Alabama secretary of state

Here we can see the search results for “2020”. The dashes between those numbers initially make me think that maybe it’s not in ascending order but there aren’t any alpha characters so I’m hopeful.

Clicking on 643-391 takes me here.

First and most notable thing is that it looks like we have a more recently registered business. We’ll check a few more in a moment to see if bigger generally means more recent.

It’s also worth looking at that URL. http://arc-sos.state.al.us/cgi/corpdetail.mbr/detail?corp=643391&page=name&file=&type=ALL&status=ALL&place=ALL&city= Those additional query parameter items are not necessary; removing them still returns this page as normal. However, it does tell me that we can filter by other things, such as city and business type, which is pretty neat.

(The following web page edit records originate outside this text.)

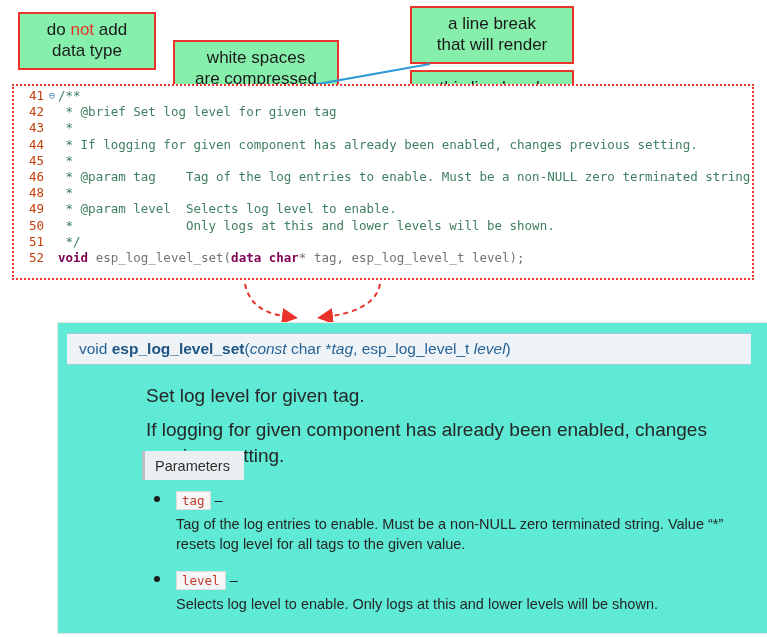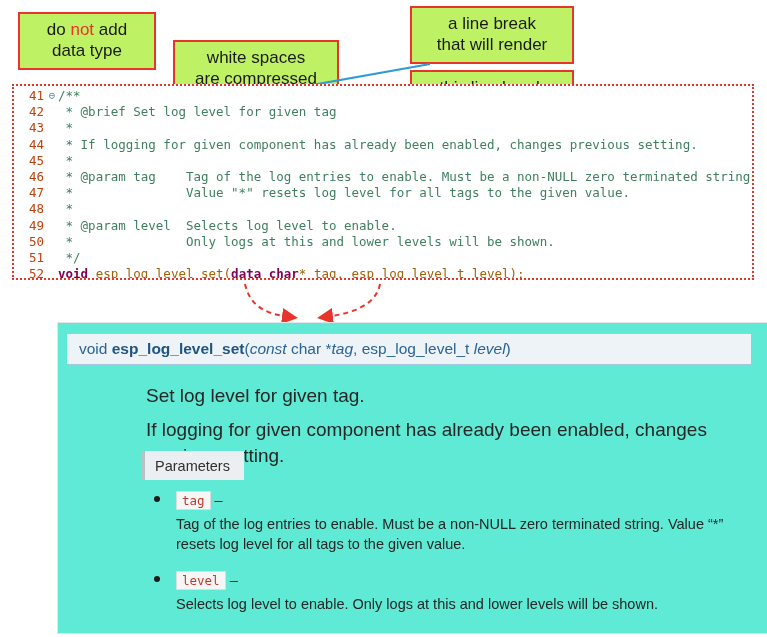"do not add" .callout { background: #bef264 -> #86efac }
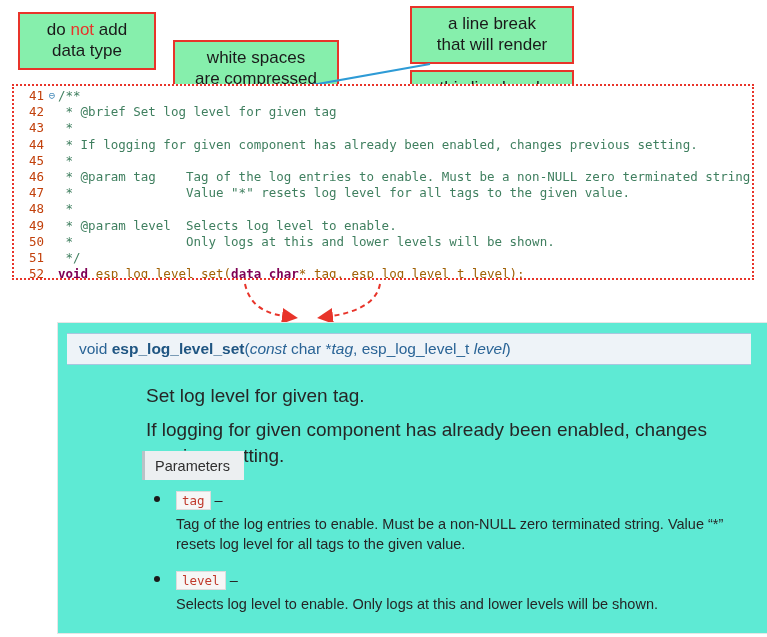"47" div.code-line { html: <div> <span>47</span><span></span><span> * Value "*" resets log level for all tags to the given value.</span> </div> -> none }
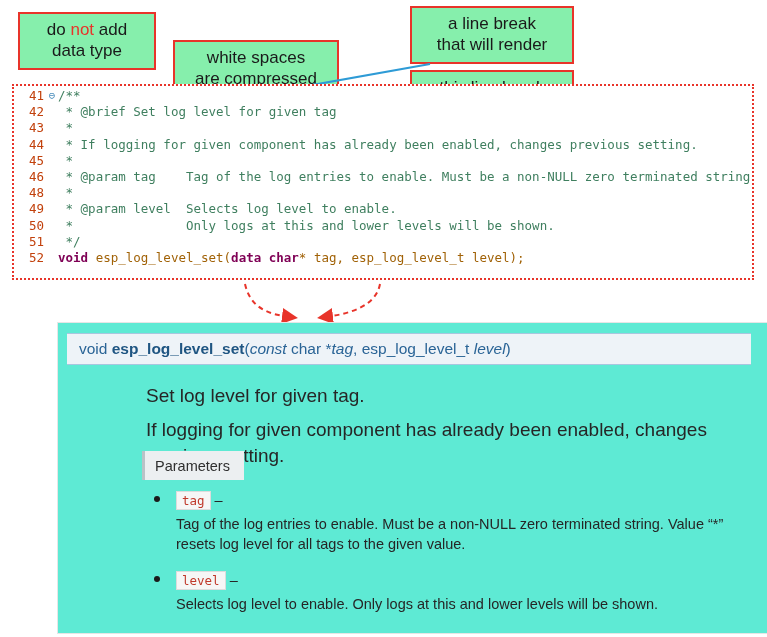"esp_log_level_set(" .plain { color: #a16207 -> #737373 }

Doing some quick incrementing shows that a bigger id does indeed more recent. Cool, we’re in.

The code

The top block is the same kind of formula used in most of the states. We loop through starting from a certain id and than handle the details in a separate function.

(async () => {
     const startingId = 642999;
     for (let i = 0; i < 1000; i+=50) {
         await getDetails(startingId + i);
         await timeout(1000);
     }
})();
Enter fullscreen mode Exit fullscreen mode

The selectors were a little bit more complicated but using the patterns in states such as Vermont we just built a simple switch.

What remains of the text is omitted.